_WHAT IS BEING ASKED_: Count how many lines of the material contain the string "first", then give that number and nothing more.

● ● ● ● ● ● ●

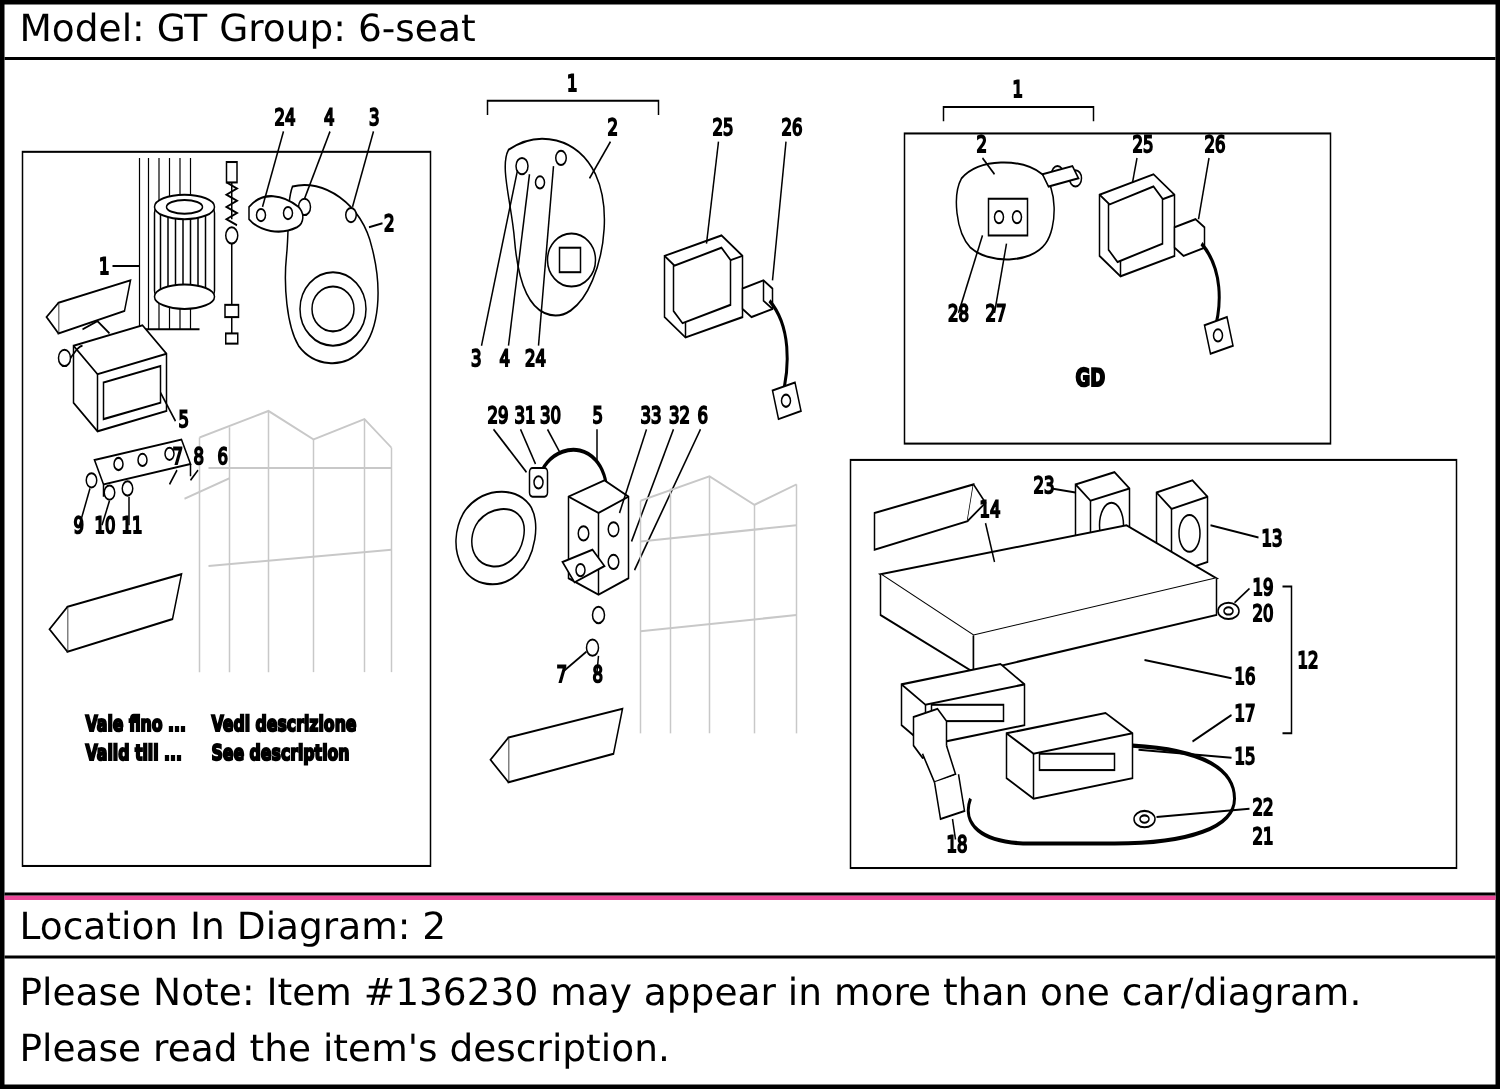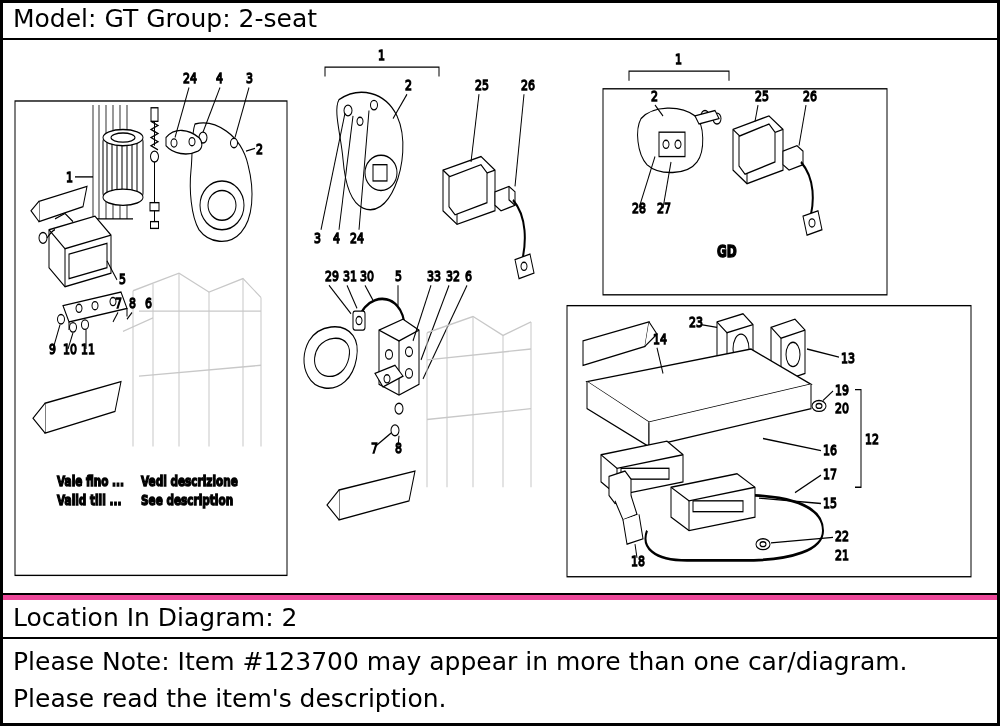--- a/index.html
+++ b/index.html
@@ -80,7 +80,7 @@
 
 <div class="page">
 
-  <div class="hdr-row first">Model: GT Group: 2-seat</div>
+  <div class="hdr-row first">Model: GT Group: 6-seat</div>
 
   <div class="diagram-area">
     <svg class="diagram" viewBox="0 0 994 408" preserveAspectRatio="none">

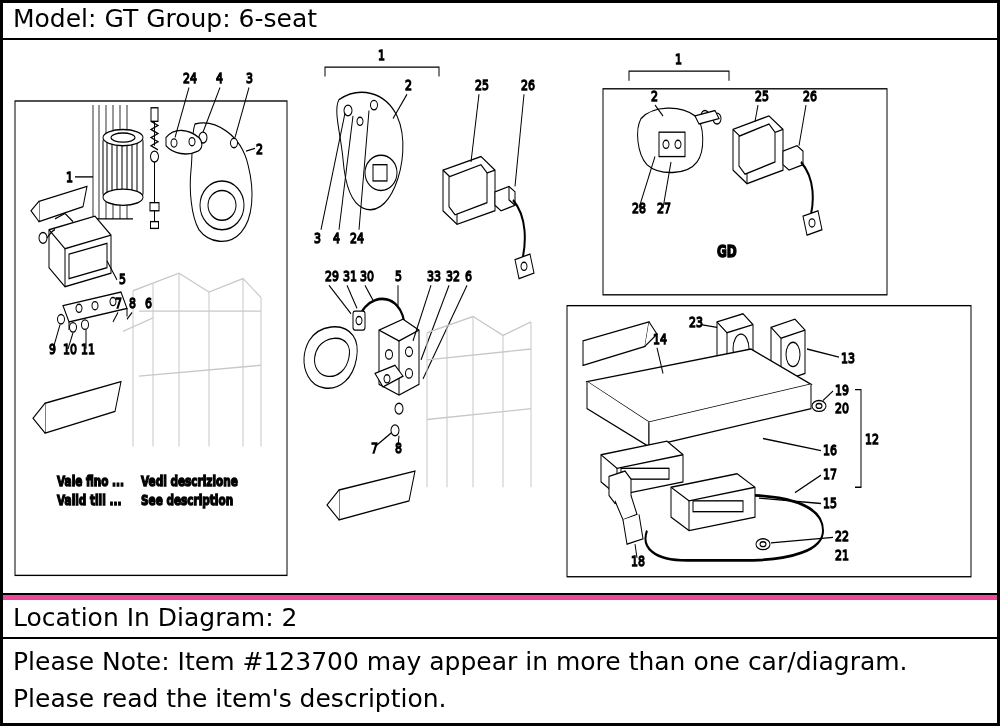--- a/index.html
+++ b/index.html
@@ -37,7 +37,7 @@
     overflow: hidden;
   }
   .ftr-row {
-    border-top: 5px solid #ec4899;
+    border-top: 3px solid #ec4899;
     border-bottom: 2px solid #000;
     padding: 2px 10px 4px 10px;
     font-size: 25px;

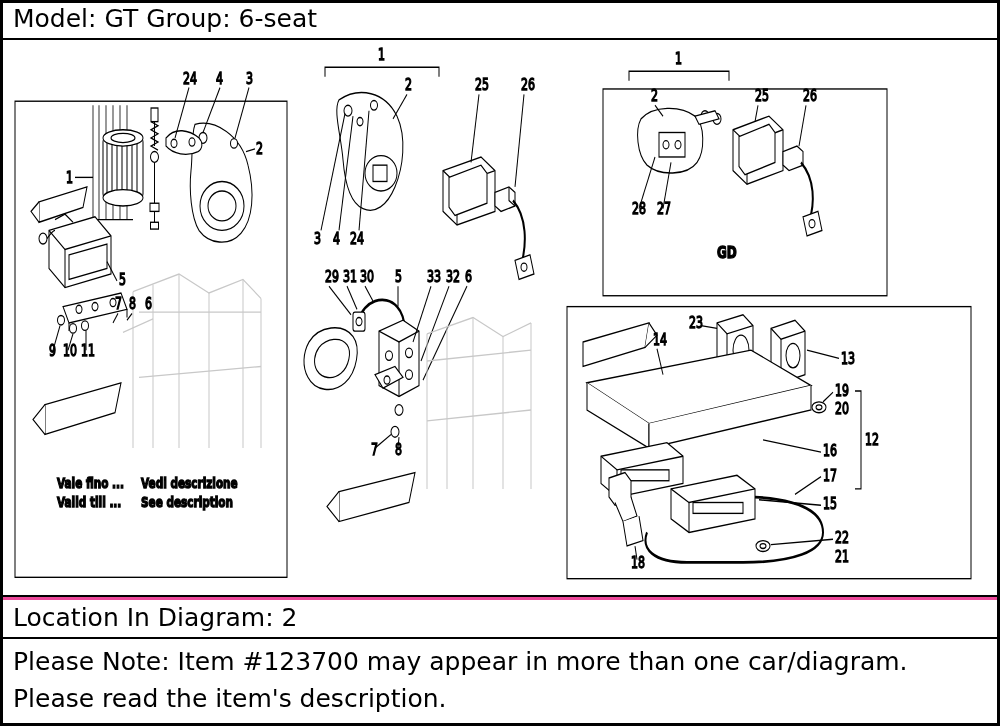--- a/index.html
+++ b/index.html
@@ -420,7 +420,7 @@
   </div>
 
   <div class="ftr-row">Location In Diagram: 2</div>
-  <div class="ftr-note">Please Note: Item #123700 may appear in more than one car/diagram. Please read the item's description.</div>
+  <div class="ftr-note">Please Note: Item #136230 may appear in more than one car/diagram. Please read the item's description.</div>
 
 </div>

● ● ● ● ● ● ●

_WRITTEN RESPONSE_: 2